The tycoon at the center of one of China’s biggest cases of financial fraud seems to be taking a different path.

A lawyer representing Wu Xiaohui, a businessman who rose to prominence in part through his company’s purchase of the Waldorf Astoria hotel in New York, said Wednesday in a social media post that Mr. Wu would appeal a lengthy prison sentence for bilking investors. The lawyer, Chen Youxi, said the Shanghai High People’s Court was already preparing for a review.

Although the post was subsequently taken down, Mr. Chen’s law firm, Capital Equity Legal Group, said the information was accurate.

Mr. Chen’s post also said that Mr. Wu had hired the lawyer Li Guifang, who is best known for defending the Chinese politician Bo Xilai in a blockbuster corruption trial in 2013.

If Mr. Wu goes through with it, an appeal will be a high-profile test of a court system that convicts nearly everyone prosecutors accuse and that often takes a dim view of open confrontation to its rulings. In pushing back, he could goad the courts into an even harsher sentence.

Mr. Wu’s company, Anbang Insurance Group, was seized in February in a case that offered a glimpse at some of the big risks hidden within China’s vast but troubled financial system. His prosecution was widely interpreted as an effort by Beijing to make an example of a firm that had become emblematic of a spree of debt-fueled overseas purchases by Chinese companies.
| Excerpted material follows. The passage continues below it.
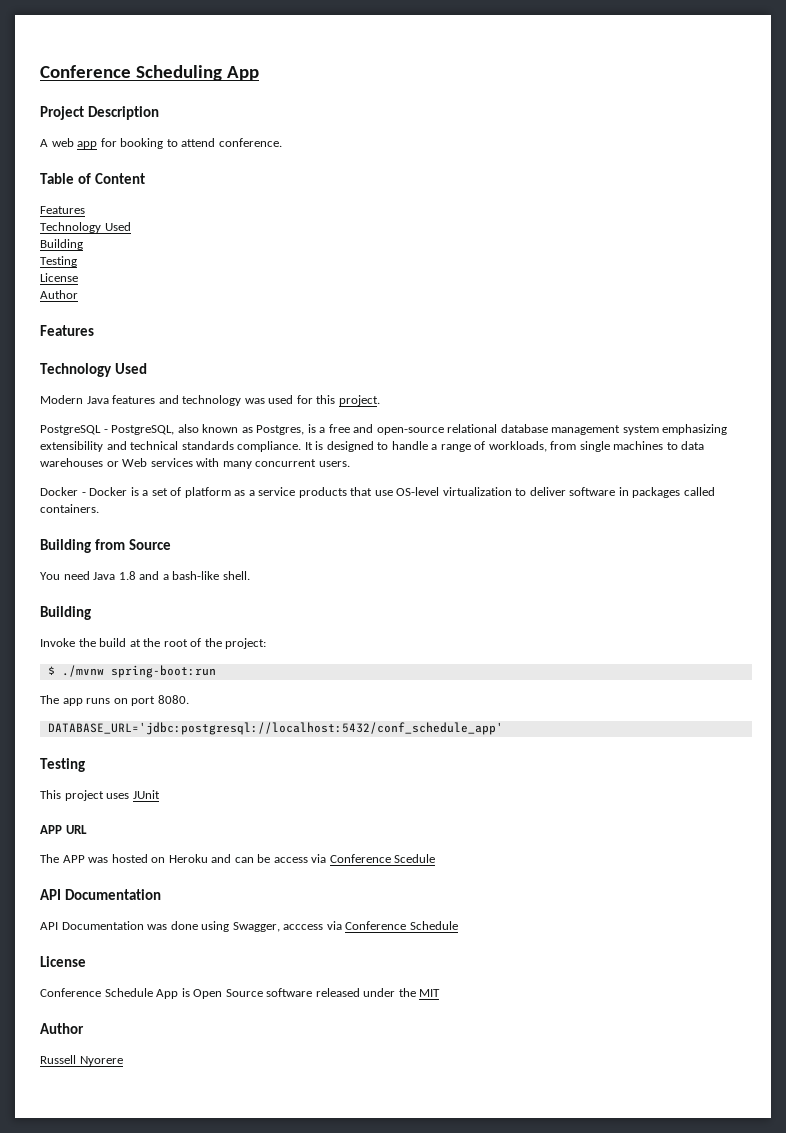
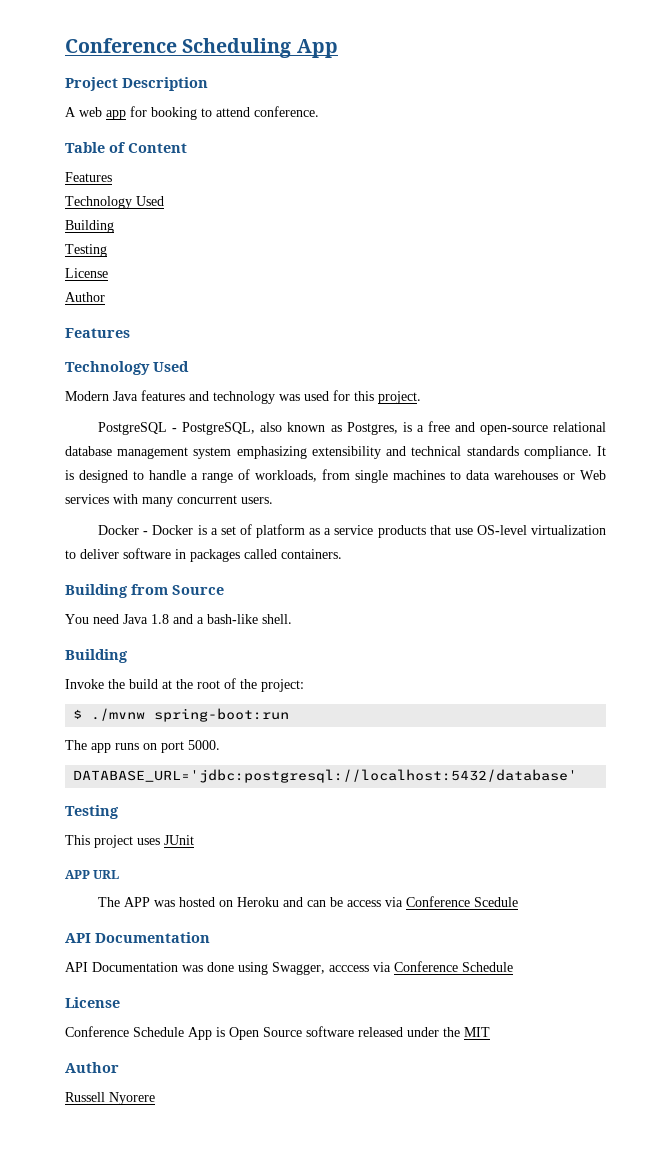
- The app runs on port 8080.
- DATABASE_URL='jdbc:postgresql://localhost:5432/conf_schedule_app'
+ The app runs on port 5000.
+ DATABASE_URL='jdbc:postgresql://localhost:5432/database'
In the face of a possible life sentence, Mr. Wu had pleaded guilty to defrauding investors out of more than $10 billion and asked the court for a lighter sentence. This month he was sentenced to 18 years in prison.

Despite his guilty plea, Wednesday’s post represents the second time that Mr. Wu has disputed the Chinese government’s charges against him. In a March court appearance, he said he did not know whether what he had done constituted a crime, according to the court. But just hours later, it said, he pleaded guilty.

Human rights groups have long criticized the Chinese justice system for the prevalence of forced confessions, which those accused sometimes later disavow. Chinese officials sometimes use them for propaganda purposes, in order to make public examples of the accused.

Defendants may have little choice. Historically, China’s conviction rate has hovered at well above 90 percent, though more recent statistics are harder to come by. Between 2013 and 2017, Chinese trial courts convicted more than six million suspects in about 5.5 million cases. Only about 6,700 were reopened and retried.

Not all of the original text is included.